El nudo del conflicto que se juega en la arena: nacer de la muerte o perderse en ella, tiene su reflejo en el lecho amoroso: perderse en el amor o encontrarse siempre de este lado. Tanto uno como otro son fantasmas primitivos, trágicos, que remontan de nuestros recuerdos inconscientes más antiguos: la intima relación con el deseo de la madre. Ese “mamita” que separara definitivamente a nuestros dos protagonistas y que casa tan bien con la lorquiana España franquista. Nada que objetar sobre ese acercamiento prudente a una realidad histórica que no era el objeto de la obra. Ni tampoco sobre la evocación de la pareja tutelar de nuestros héroes (que bien podría dar para otra película): Ava Gardner y Luís Miguel Dominguín. Pero esa…¡es otra historia!

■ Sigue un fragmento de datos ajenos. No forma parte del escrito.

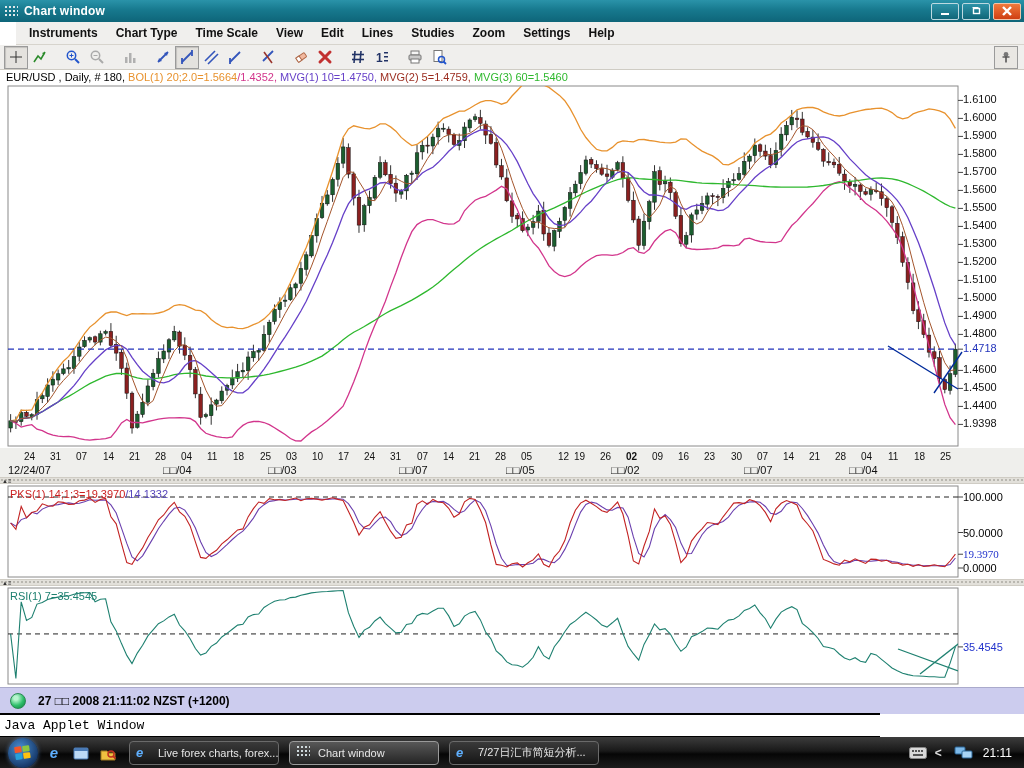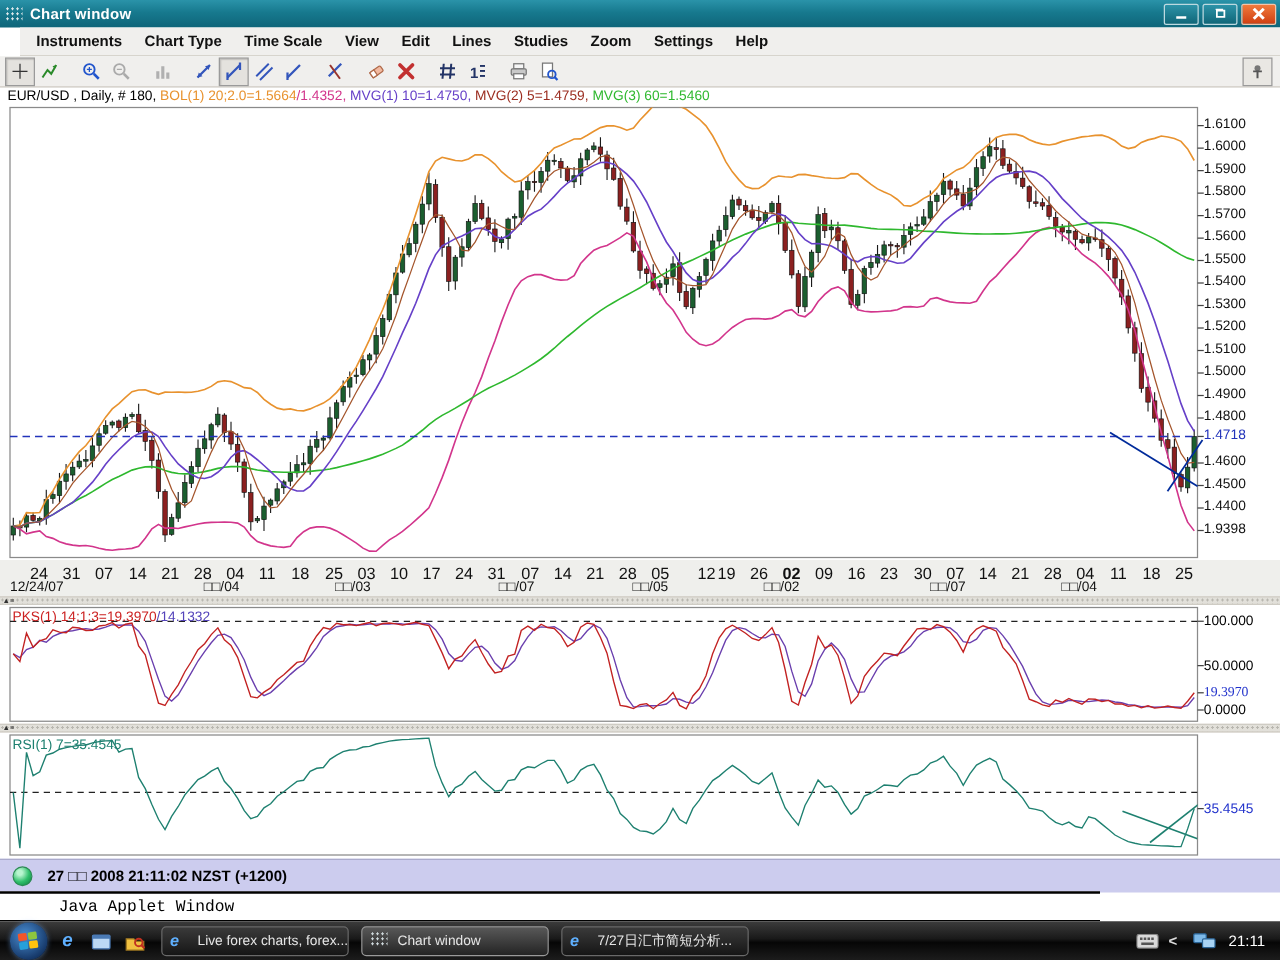--- a/index.html
+++ b/index.html
@@ -33,7 +33,7 @@
   #legend span{margin-right:0px;}
   #chart-svg{left:0;top:84px;}
   .axis-label{font-size:11px;color:#111;line-height:11px;}
-  .xday{font-size:13px;color:#111;}
+  .xday{font-size:10px;color:#111;}
   .xmonth{font-size:11px;color:#111;}
   #xaxis-strip{left:0;top:448px;width:1024px;height:29px;background:#efefec;}
   .splitter{left:0;width:1024px;height:7px;background:#e2e0da;

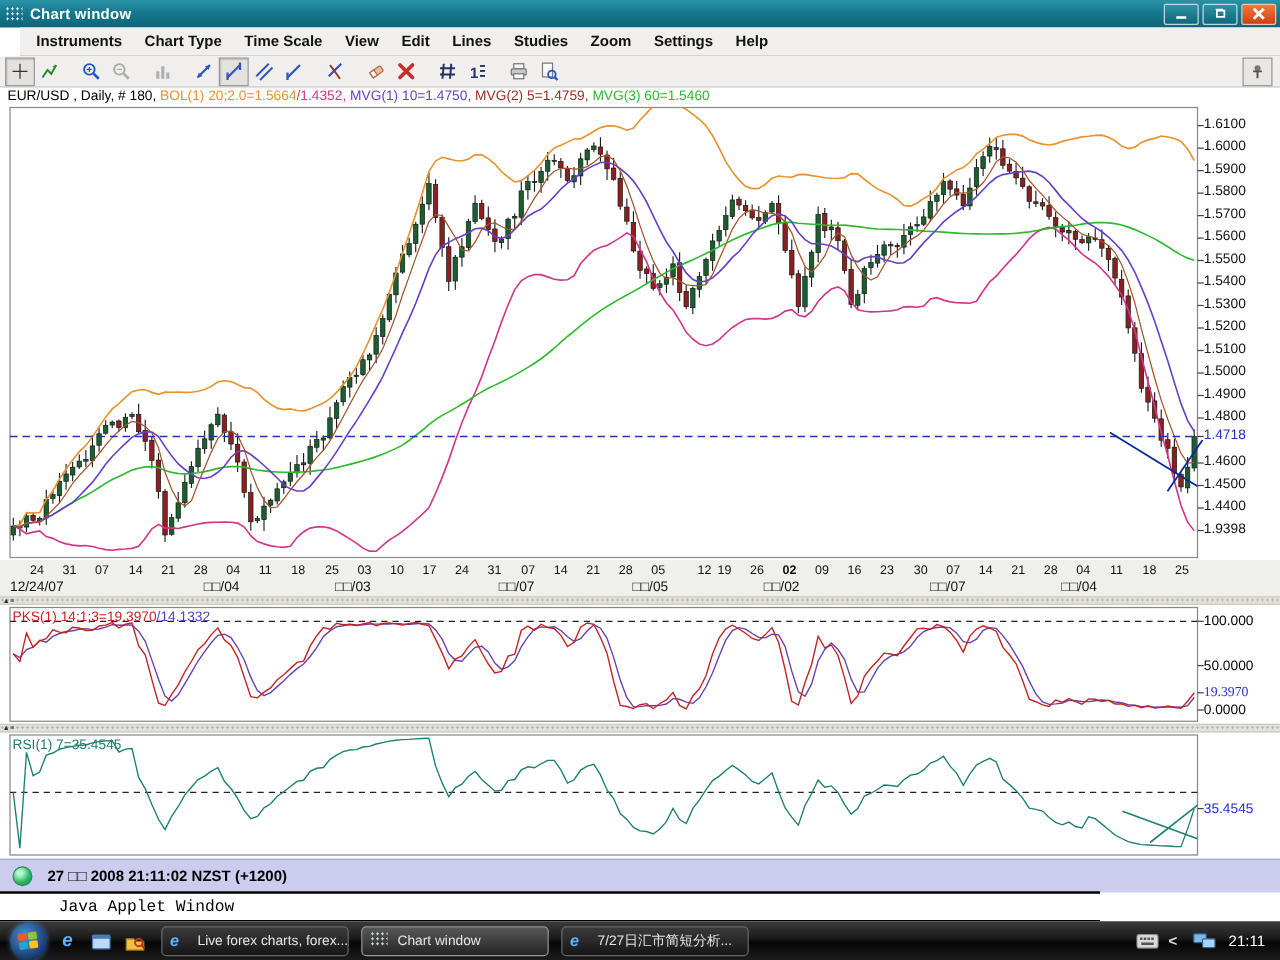--- a/index.html
+++ b/index.html
@@ -50,7 +50,7 @@
   #status-text{font-size:12px;font-weight:bold;color:#000;}
   
   #appletbar{left:0;top:713px;width:880px;height:24px;background:#fff;border-top:2px solid #000;
-    border-bottom:1px solid #000;box-sizing:border-box;display:flex;align-items:center;padding-left:43px;}
+    border-bottom:1px solid #000;box-sizing:border-box;display:flex;align-items:center;}
   #applet-text{font-family:"Liberation Mono",monospace;font-size:13px;color:#000;padding-left:4px;}
   
   #taskbar{left:0;top:737px;width:1024px;height:31px;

Menno Meyjes cree en lo que cuenta y en cómo lo cuenta. Ese sueño en barrera de sol es luminoso y trágico y así avanza su film, no más pretencioso que cualquier otro, un poco más seco quizás.

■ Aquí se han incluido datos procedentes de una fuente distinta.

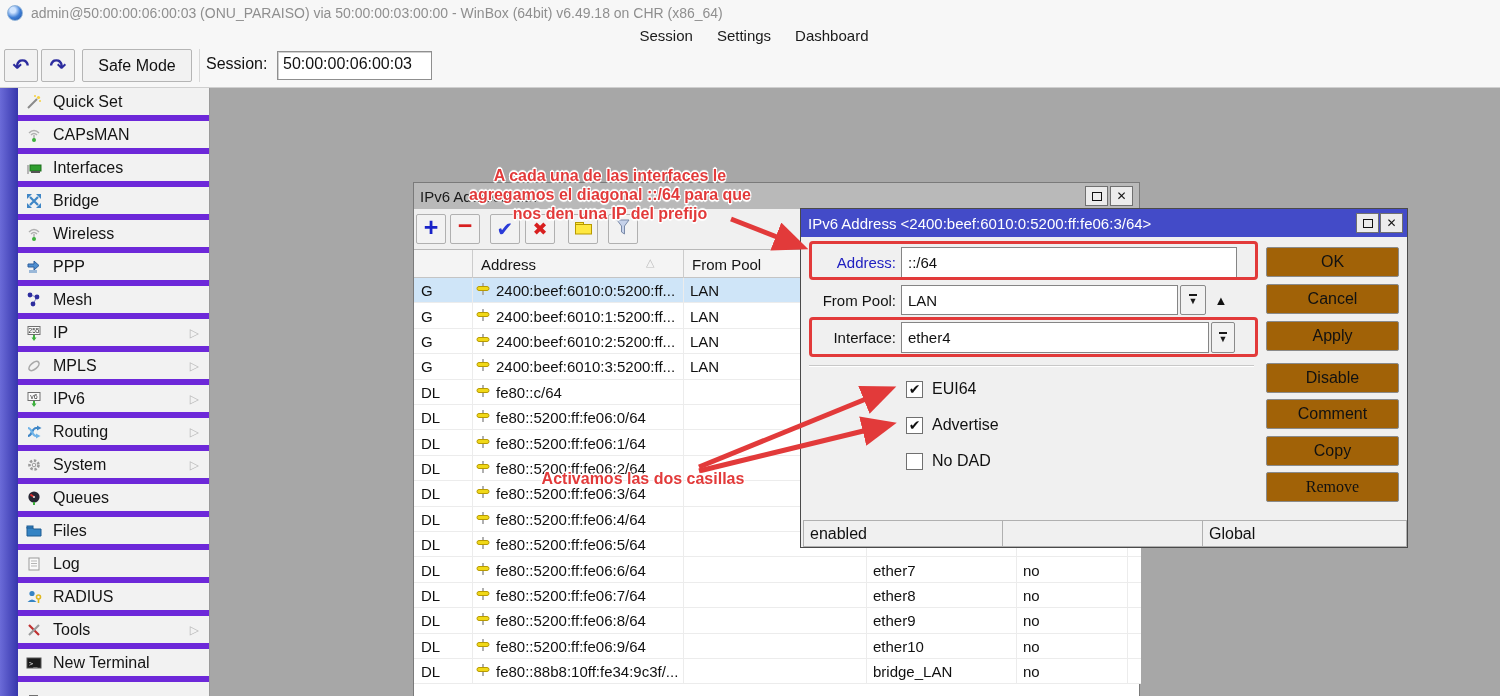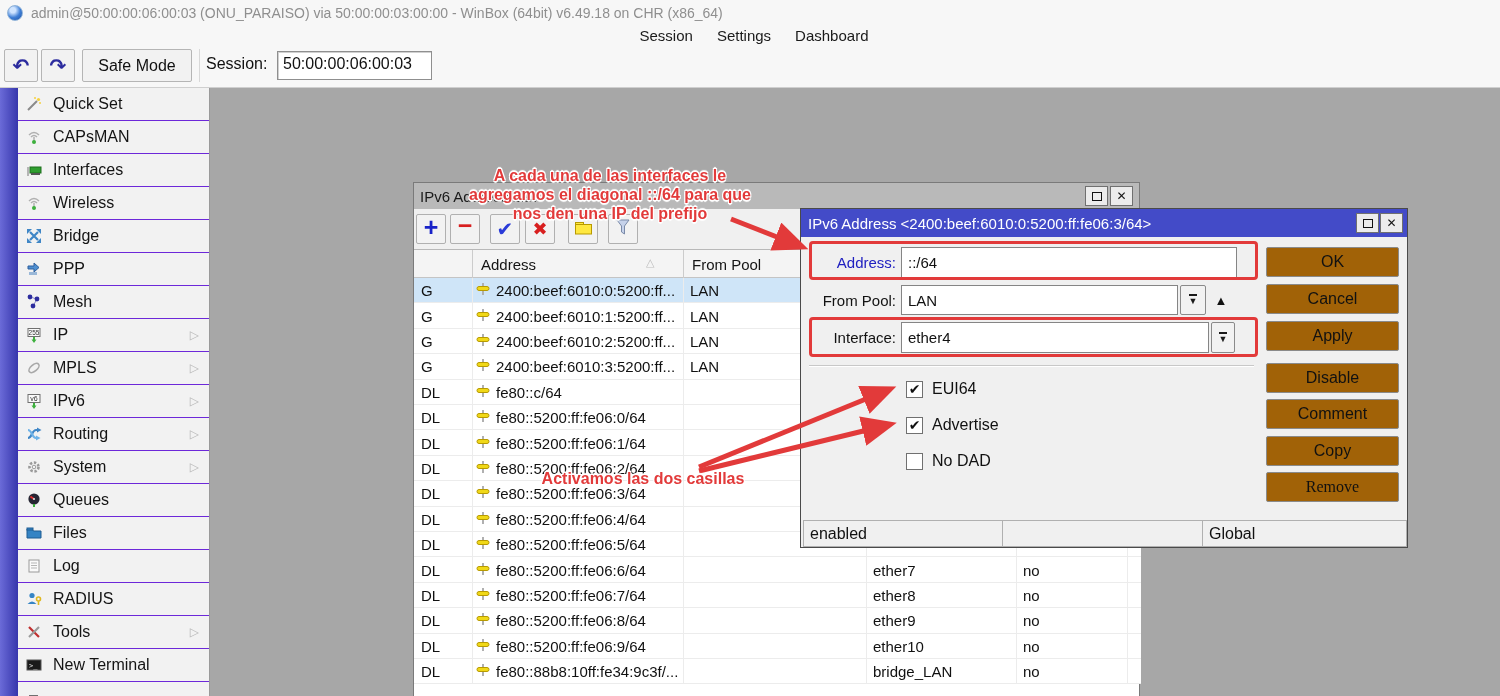--- a/index.html
+++ b/index.html
@@ -28,7 +28,7 @@
   
   .bluestrip { position:absolute; left:0; top:88px; width:18px; height:608px; background:linear-gradient(to right,#6b6bd8,#3636ac); }
   .sidebar { position:absolute; left:18px; top:88px; width:192px; height:608px; background:#f2f2f2; border-right:1px solid #9a9a9a; overflow:hidden; }
-  .sb-item { height:33px; display:flex; align-items:center; border-bottom:1px solid #6d28d9; position:relative; cursor:default; }
+  .sb-item { height:33px; display:flex; align-items:center; border-bottom:6px solid #6d28d9; position:relative; cursor:default; }
   .sb-ico { width:18px; height:16px; margin:0 10px 0 7px; display:inline-flex; }
   .sb-label { font-size:16px; color:#141414; }
   .sb-arrow { position:absolute; right:10px; color:#b8b8b8; font-size:12px; }

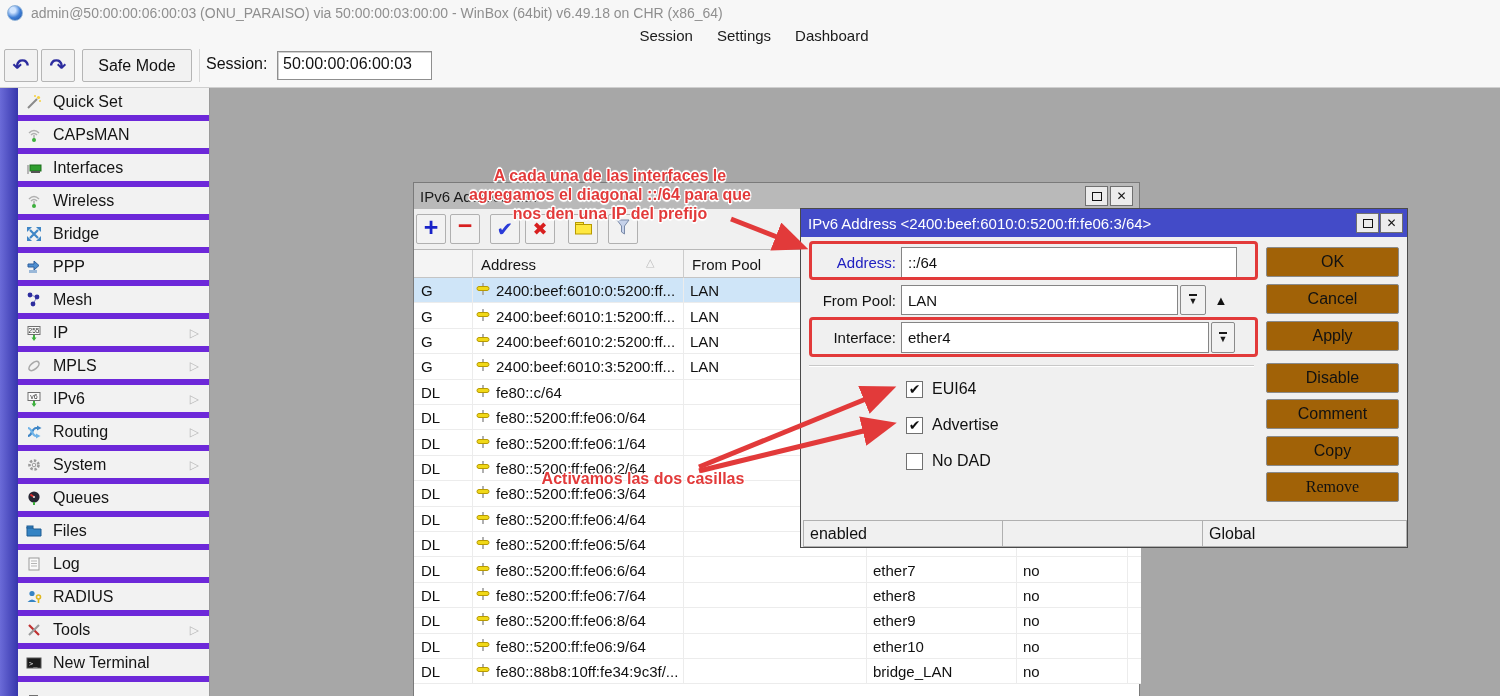--- a/index.html
+++ b/index.html
@@ -152,17 +152,6 @@
     <div class="sb-item">
       <span class="sb-ico">
           <svg width="18" height="16" viewBox="0 0 16 16">
-            <path d="M3 6 Q8 1 13 6" fill="none" stroke="#b0b0b0" stroke-width="1.5"></path>
-            <path d="M5 8 Q8 5 11 8" fill="none" stroke="#b0b0b0" stroke-width="1.5"></path>
-            <line x1="8" y1="8" x2="8" y2="13" stroke="#909090"></line>
-            <circle cx="8" cy="13" r="2" fill="#3db03d"></circle>
-          </svg>
-        </span>
-      <span class="sb-label">Wireless</span>
-    </div>
-    <div class="sb-item">
-      <span class="sb-ico">
-          <svg width="18" height="16" viewBox="0 0 16 16">
             <path d="M4 4 L12 12 M12 4 L4 12" stroke="#3f86c6" stroke-width="2.2"></path>
             <polygon points="1,1 6,1 1,6" fill="#3f86c6"></polygon>
             <polygon points="15,1 10,1 15,6" fill="#3f86c6"></polygon>
@@ -171,6 +160,17 @@
           </svg>
         </span>
       <span class="sb-label">Bridge</span>
+    </div>
+    <div class="sb-item">
+      <span class="sb-ico">
+          <svg width="18" height="16" viewBox="0 0 16 16">
+            <path d="M3 6 Q8 1 13 6" fill="none" stroke="#b0b0b0" stroke-width="1.5"></path>
+            <path d="M5 8 Q8 5 11 8" fill="none" stroke="#b0b0b0" stroke-width="1.5"></path>
+            <line x1="8" y1="8" x2="8" y2="13" stroke="#909090"></line>
+            <circle cx="8" cy="13" r="2" fill="#3db03d"></circle>
+          </svg>
+        </span>
+      <span class="sb-label">Wireless</span>
     </div>
     <div class="sb-item">
       <span class="sb-ico">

Pero hay más: Adrien Brody y Penélope Cruz, héroes trágicos de esta historia verdadera de los años oscuros. Como decíamos, no son personajes, son cuerpos que evocan otros cuerpos enterrados en nuestra memoria y que, como ese parecido milagroso de Adrien Brody y Manolete, su trabajo consiste en hacernos sentir lo que fue y se perdió: esa carne vibrante deseosa y deseada, esa mirada triste de hombre perdido entre tantos misterios, ese silencio opaco que la belleza disimula. Nunca vi a Penélope tan “guapa” ni a Adrien Brody tan “tierno” (y por dios que estos términos dan miedo sin las comillas), pero es así… La pareja funciona como evocación de otras parejas míticas, como… digamos, debió funcionar en la imaginación de King Vidor, Gina y Tyrone como Salomón y la reina de Saba.